• [BRIEF] For this exercise, print the listing below exactly, without its pictures.

• [INFORMATION SHOWN]
* * *

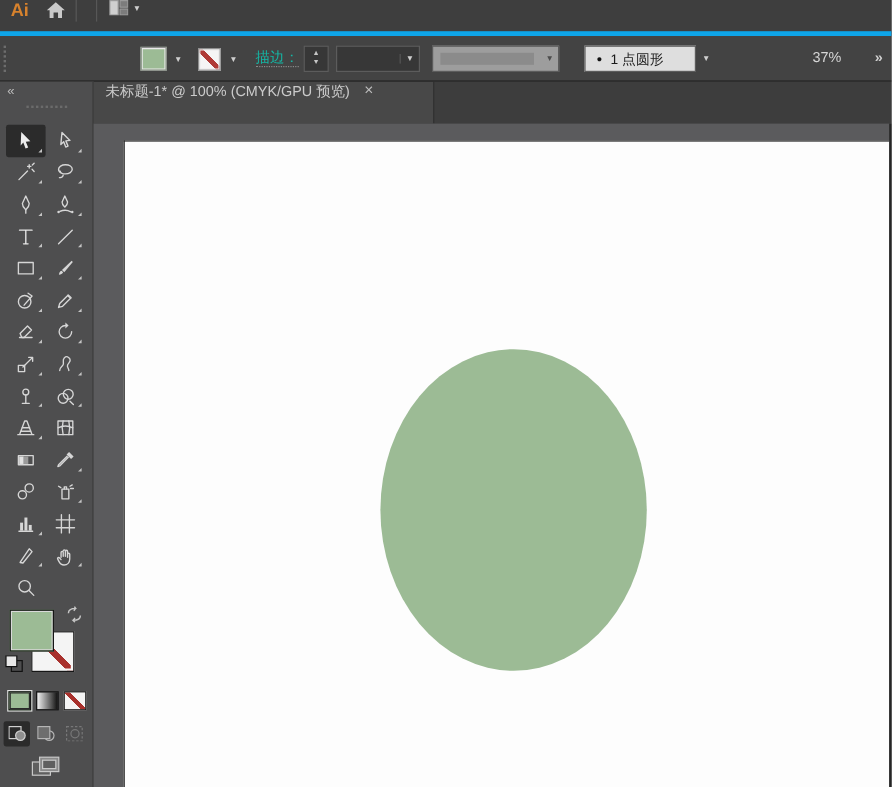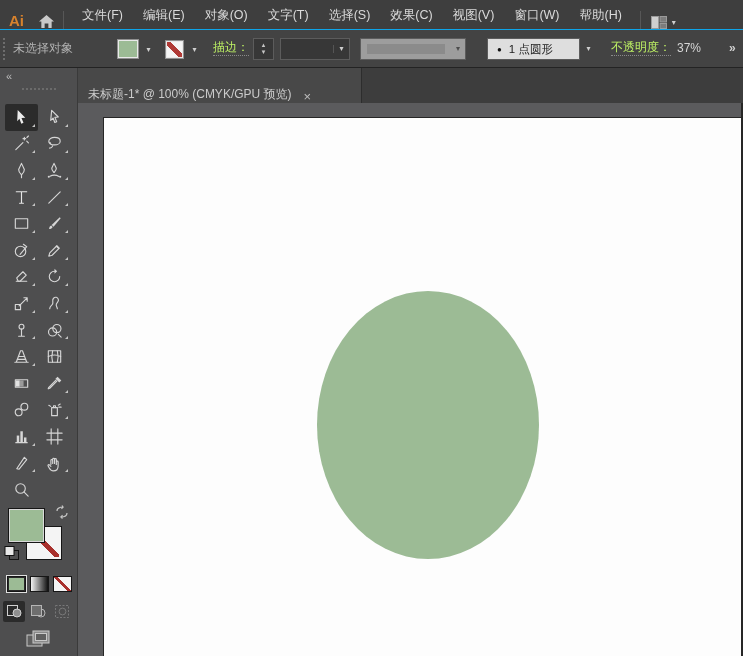"Ai" .menubar { align-items: flex-end -> flex-start; border-bottom: 1px solid #0ea5e9 -> 4px solid #0ea5e9 }
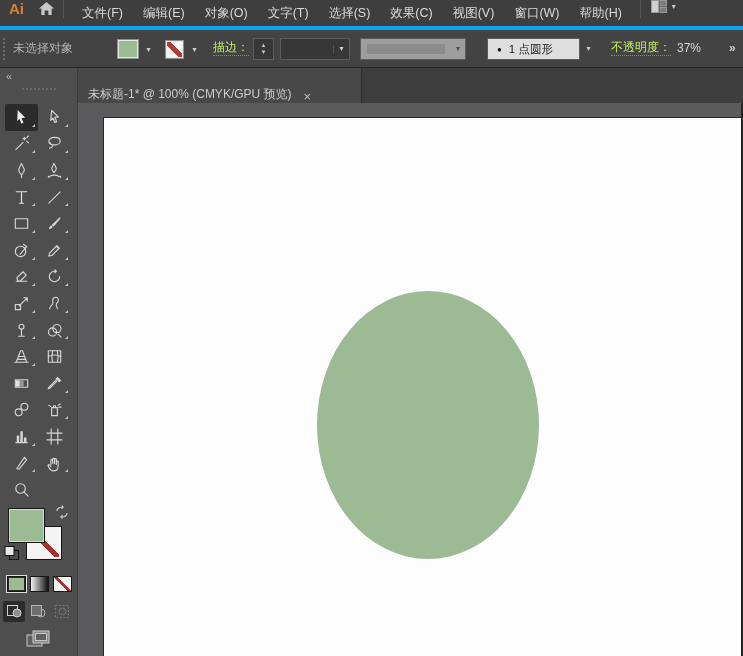"文件(F)" div.menu-items { html: <div> <div>文件(F)</div> <div>编辑(E)</div> <div>对象(O)</div> <div>文字(T)</div> <div>选择(S)</div> <div>效果(C)</div> <div>视图(V)</div> <div>窗口(W)</div> <div>帮助(H)</div> </div> -> none }
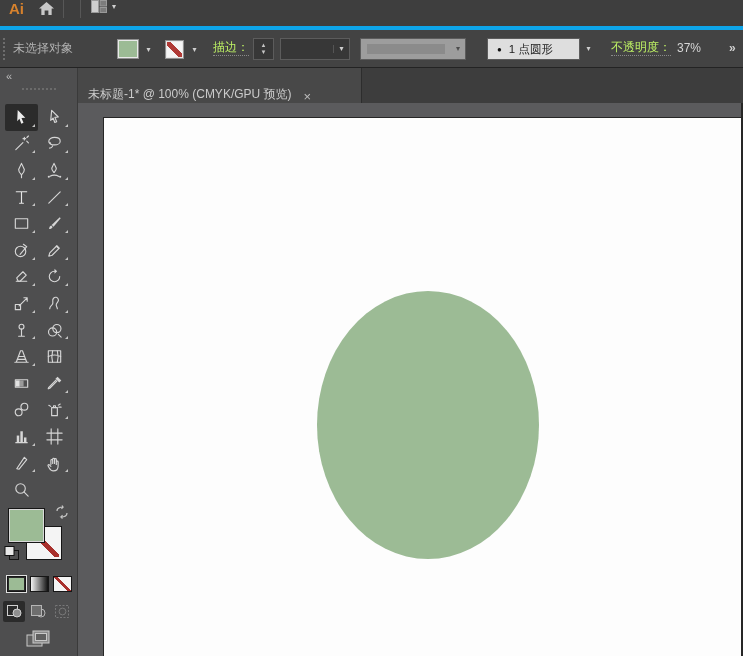"未选择对象" span.cb-status { html: <span>未选择对象</span> -> none }
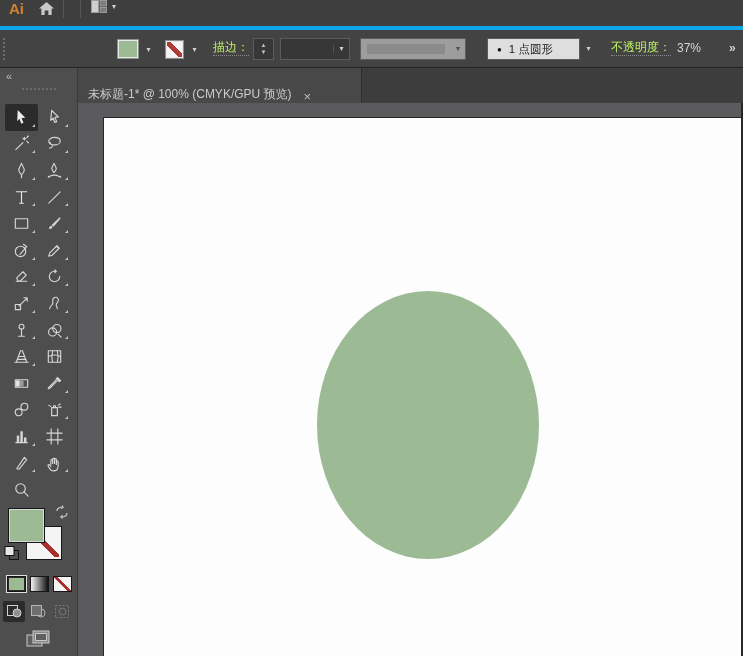"描边：" .cb-label { color: #bef264 -> #14b8a6; font-family: Liberation Mono, monospace -> none }
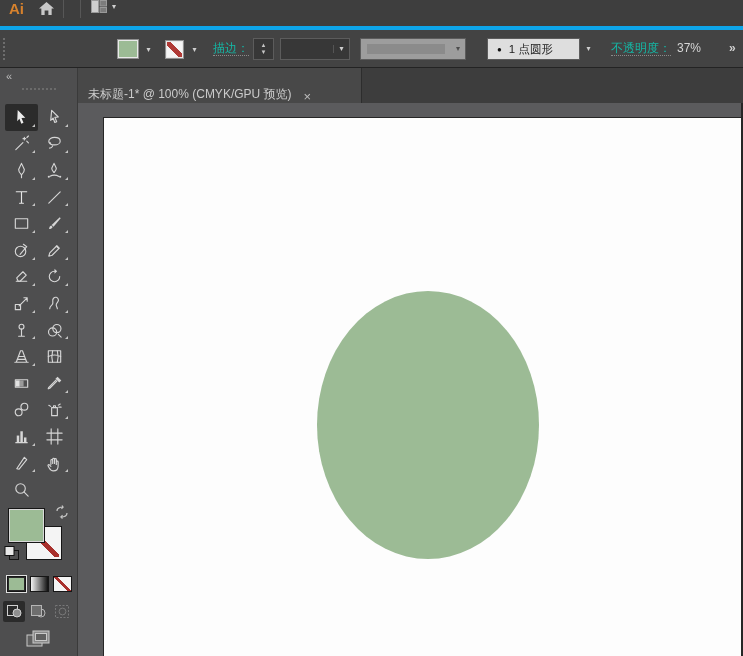"不透明度：" span.cb-label { html: <span><span>不透明度：</span></span> -> none }
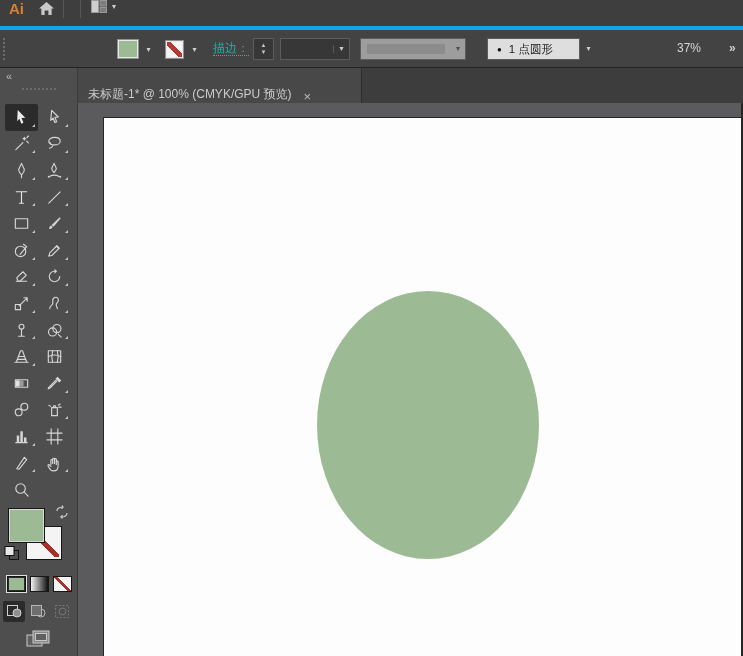"未标题-1* @ 100% (CMYK/GPU 预览)" .tab { align-items: flex-end -> flex-start }
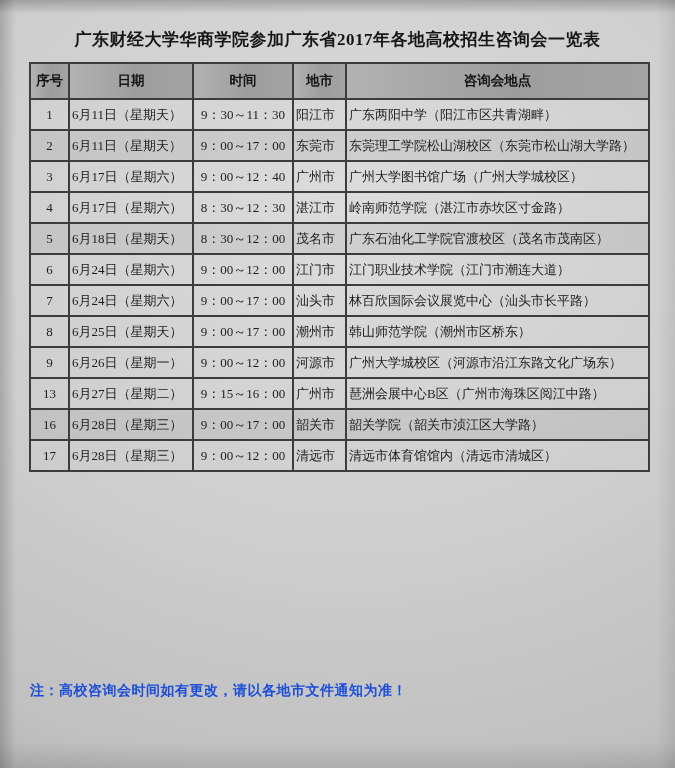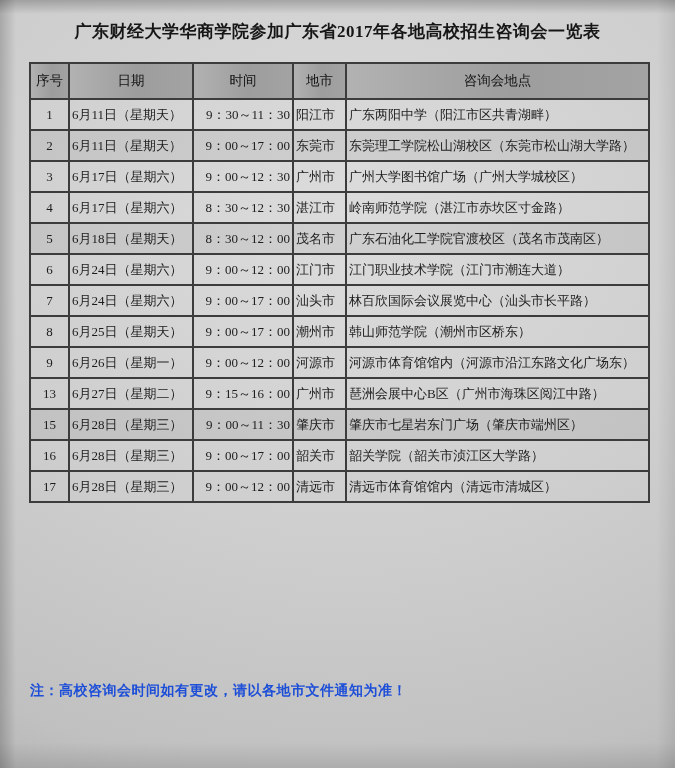"广东财经大学华商学院参加广东省2017年各地高校招生咨询会一览表" .title { top: 20px -> 28px }
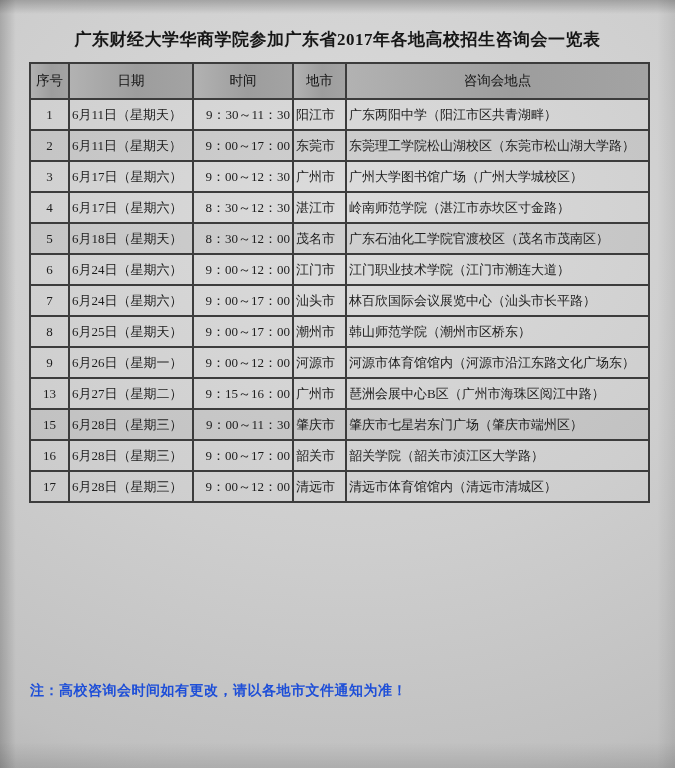"序号" table.sched th { font-weight: normal -> bold }
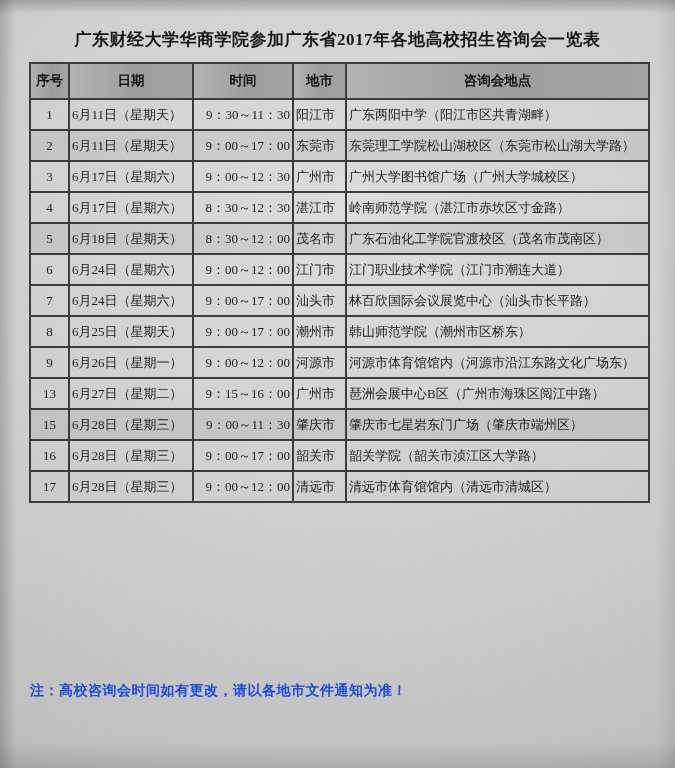"9：30～11：30" td.c-time { text-align: right -> center }
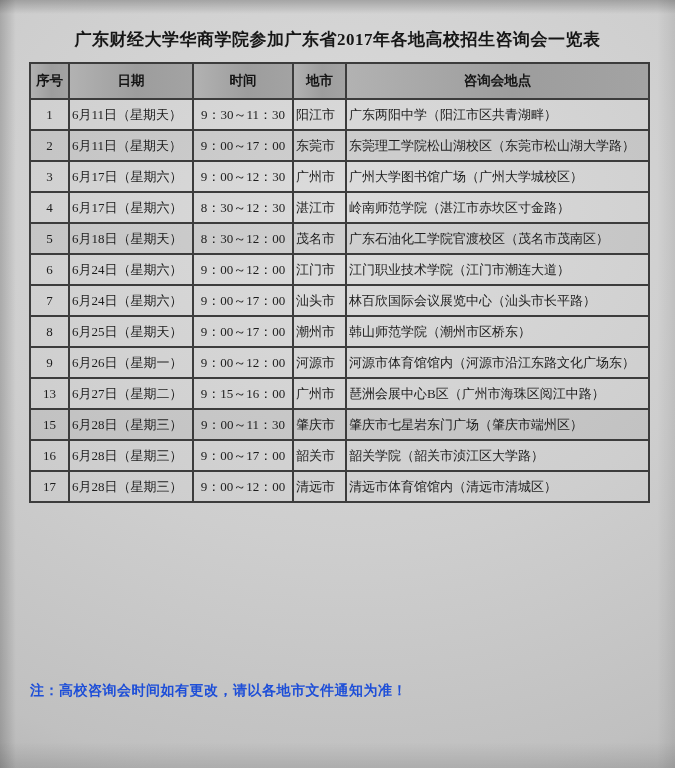"9：00～12：30" td.c-time { text: 30 -> 40 }
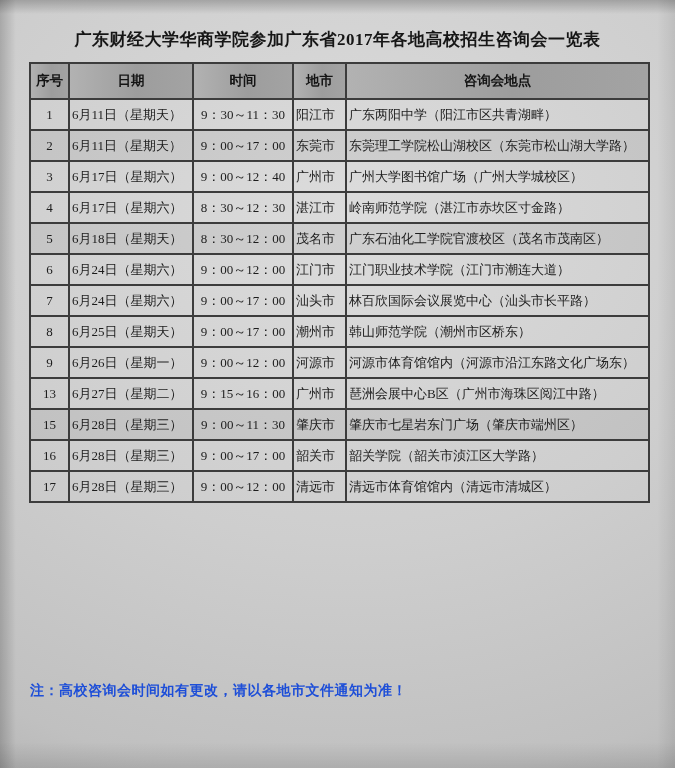"河源市体育馆馆内（河源市沿江东路文化广场东）" td.c-venue { text: 河源市体育馆馆内 -> 广州大学城校区 }
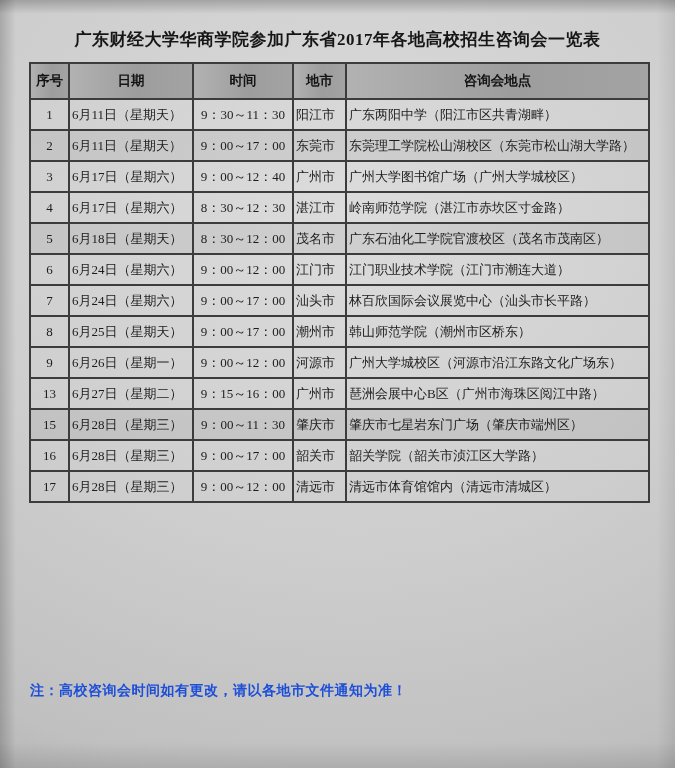"15" tr { html: <tr> <td>15</td> <td>6月28日（星期三）</td> <td>9：00～11：30</td> <td>肇庆市</td> <td>肇庆市七星岩东门广场（肇庆市端州区）</td> </tr> -> none }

* * *

• [RESULT FOR THIS EXERCISE]
"Ai" .menubar { align-items: flex-end -> flex-start; border-bottom: 1px solid #0ea5e9 -> 4px solid #0ea5e9 }
"文件(F)" div.menu-items { html: <div> <div>文件(F)</div> <div>编辑(E)</div> <div>对象(O)</div> <div>文字(T)</div> <div>选择(S)</div> <div>效果(C)</div> <div>视图(V)</div> <div>窗口(W)</div> <div>帮助(H)</div> </div> -> none }
"未选择对象" span.cb-status { html: <span>未选择对象</span> -> none }
"描边：" .cb-label { color: #bef264 -> #14b8a6; font-family: Liberation Mono, monospace -> none }
"不透明度：" span.cb-label { html: <span><span>不透明度：</span></span> -> none }
"未标题-1* @ 100% (CMYK/GPU 预览)" .tab { align-items: flex-end -> flex-start }
"广东财经大学华商学院参加广东省2017年各地高校招生咨询会一览表" .title { top: 20px -> 28px }
"序号" table.sched th { font-weight: normal -> bold }
"9：30～11：30" td.c-time { text-align: right -> center }
"9：00～12：30" td.c-time { text: 30 -> 40 }
"河源市体育馆馆内（河源市沿江东路文化广场东）" td.c-venue { text: 河源市体育馆馆内 -> 广州大学城校区 }
"15" tr { html: <tr> <td>15</td> <td>6月28日（星期三）</td> <td>9：00～11：30</td> <td>肇庆市</td> <td>肇庆市七星岩东门广场（肇庆市端州区）</td> </tr> -> none }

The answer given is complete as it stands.